Although the trend is that we more and more use our own names, it is still very common to use pseudonyms. On Hyves, Facebook, Twitter and blogs you see a lot fake names (i.e. Fake Steve Jobs). My famliy has an Indonesian background, I always found it peculiar to hear other names for family members than their official name. It weren't even abbreviations, but totally fantasy names. 

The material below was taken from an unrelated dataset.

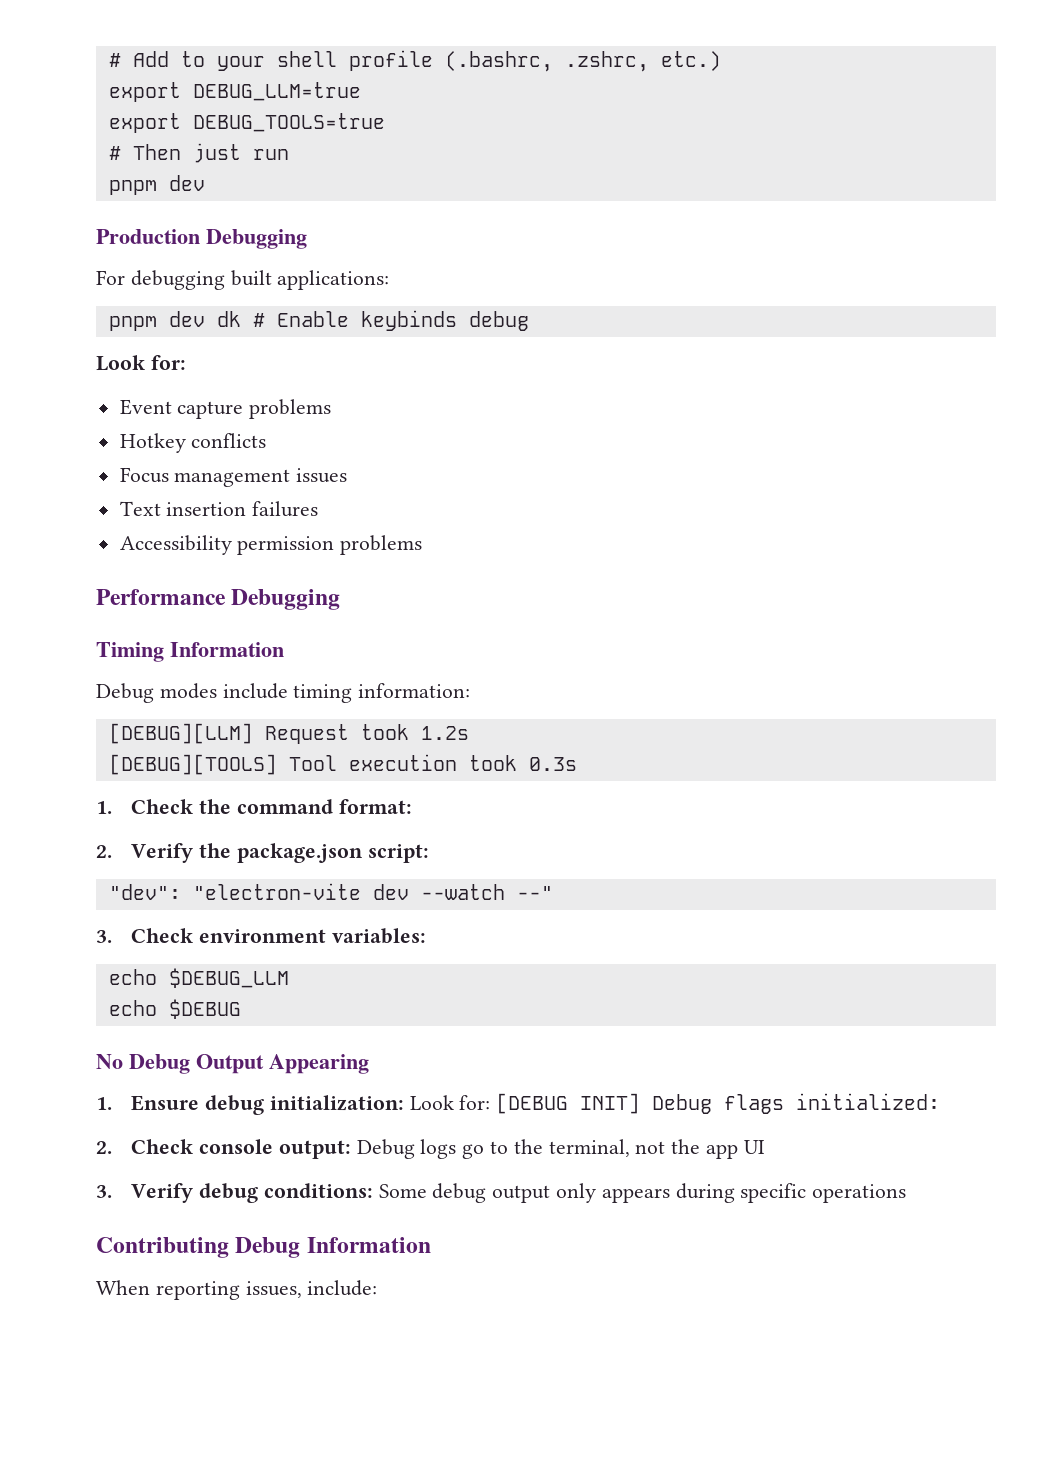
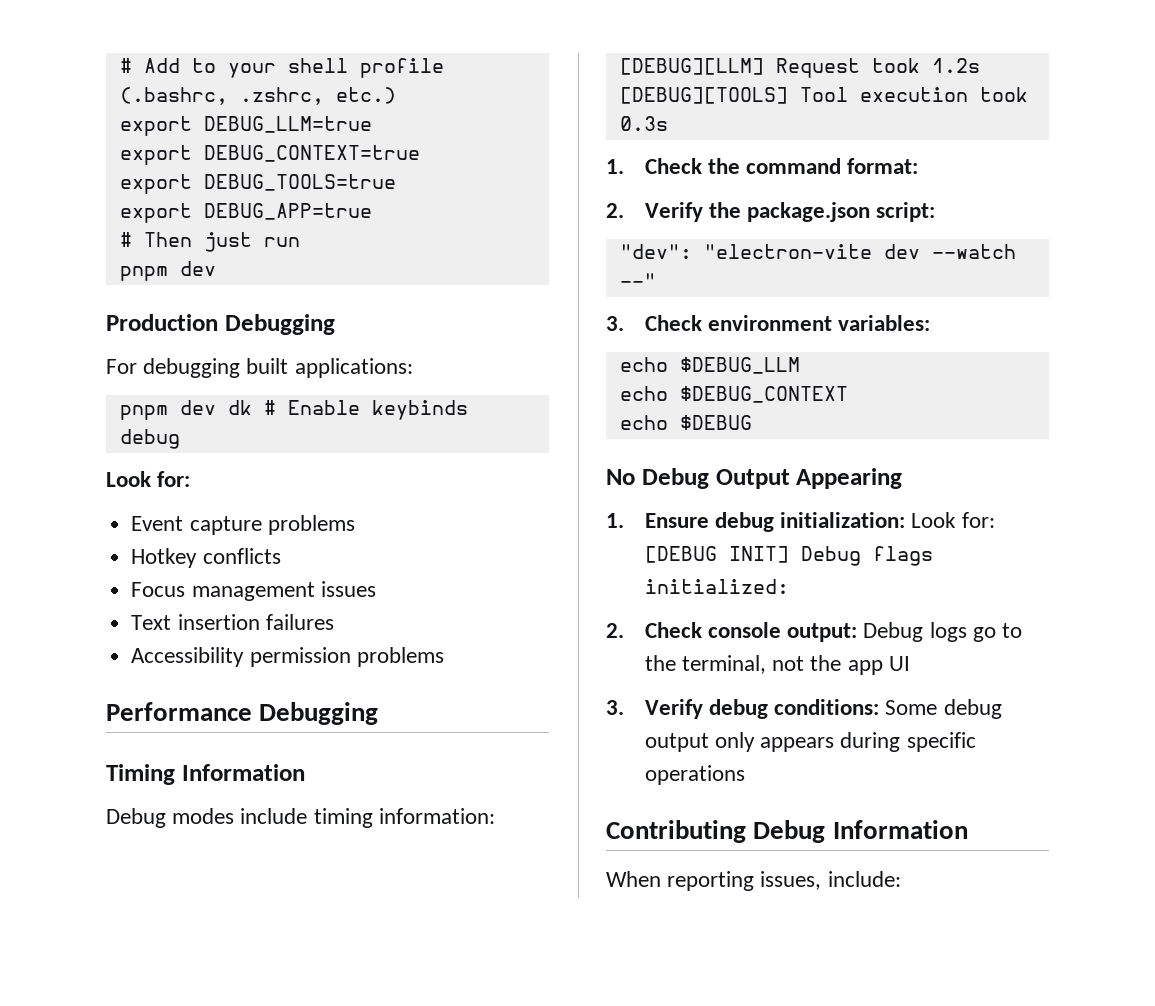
+ export DEBUG_CONTEXT=true
+ export DEBUG_APP=true
+ echo $DEBUG_CONTEXT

6. Not aware of or hidden for yourself

And last but not least we can identify people by means they are not aware of. It is obvious that the Google bots leave more cookies behind and scan more mac and IP-addresses than we can imagine. But your mobile phone hides also all kinds of codes, with which they are able to track you.

 

OK, a categorization is nice, and these were just a few examples. But why bother, you might ask. I found it helpful to have discussions with the IT and Business people. Each category has his own characteristics and for instance it's own decay-rate. I.e. your birth-date won't change over time, but it is very likely that your home addresses is outdated after 7 years. In Holland 15% of the people tend to move on average each year. In other words the categories differ in terms of difficulty to obtain, difficulty to maintain, usability, decay rate. It also helps to start discussions about data ownership and define data governance rules for specific sets of attributes and data.

Still looking how I could visualize this in a simple manner.